The authors are commendably cautious in recognising their study is not the last word on this topic, and recommend further work in the field. But given such a major impact on the common western chronic diseases, the question for individuals is – should I include some cocoa in my diet now while waiting for more exhaustive studies, or is it best to wait till the story has been overwhelmingly settled in perhaps the next 10 years? The authors of the above study did consider or evaluate some of the more obvious possible contributing factors. For example, genetic differences in the two populations are unlikely to be responsible because when the Kuna migrate to the mainland they rapidly acquire the same disease incidence as the mainlanders, they are an older population than the mainlanders which normally would lead to increased disease rates whereas theirs were lower, diet components in the two locations are not significantly different apart from cocoa, and so on. In addition to this study there are now many others focussed on different aspects and using different approaches, and generally they all point in the same direction – cocoa is good for you. The 900mg/day intake of the Kuna compares with average flavonoid intakes in the US, UK, Ireland and Australia of 190, 182, 177 and 130mg/day respectively.

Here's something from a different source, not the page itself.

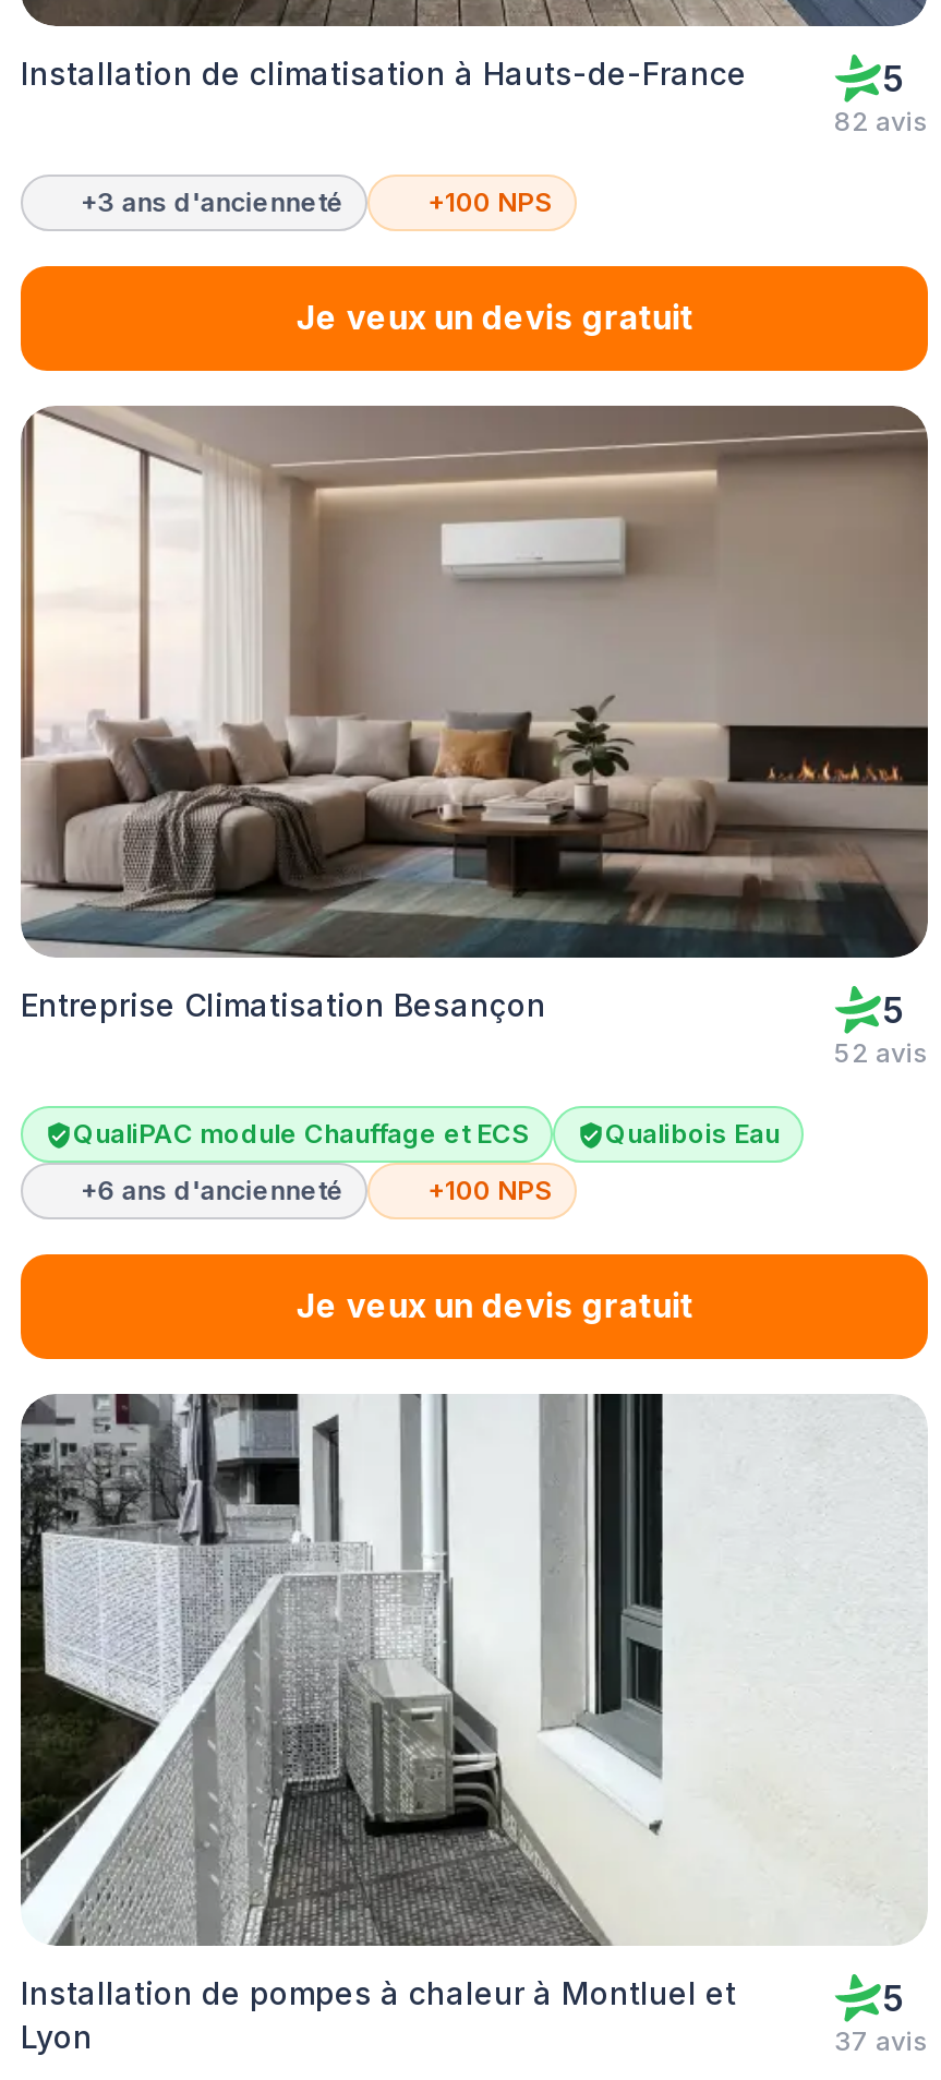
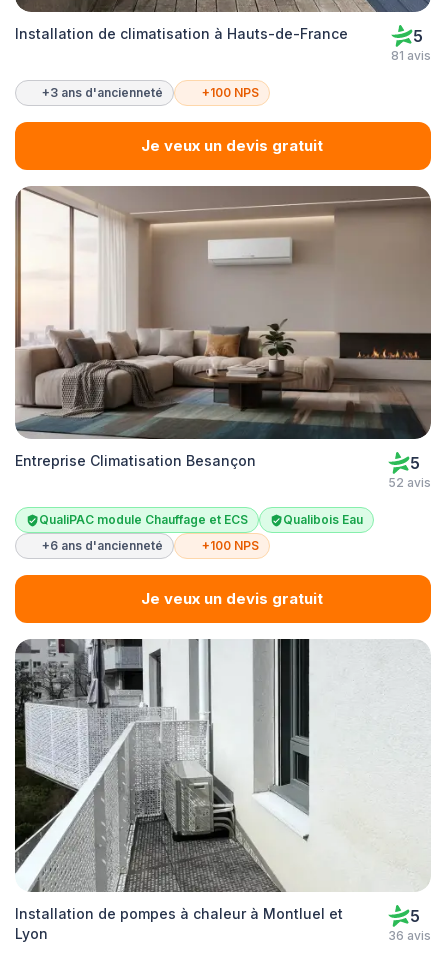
[834,105,928,137] 82 avis -> [391,48,431,63] 81 avis
[834,2024,928,2057] 37 avis -> [388,928,431,943] 36 avis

A very common intermediate step in cocoa kernel processing is called alkalisation. This raises the pH, causes colour changes, reduces bitterness and improves water miscibility, but most importantly can destroy a lot of the beneficial flavonoids. If heavily alkalised, less than 5% of what was initially there may be left. Food processors accommodate the dominant sweet preference of consumers by alkalising, so that almost all retail supplies of cocoa powder will have been treated. The US requires alkalised cocoa products to be labelled as such, but here some dogged detective work will be required to track down ‘natural' cocoa powder if you want the full nutritional benefits. After bean fermentation which we have little/no control over, alkalisation is the principal cause of flavonoid loss. Most of the 5000-odd flavonoids known in plant materials are heat labile, but fortunately the main ones in cocoa are more resistant. This means cocoa powder can be incorporated into baked products such as biscuits, muffins and cakes without causing significant loss of nutrient benefits. However if some degree of rising is required, baking soda should be avoided, as it is alkaline and will result in major flavonoid breakdown.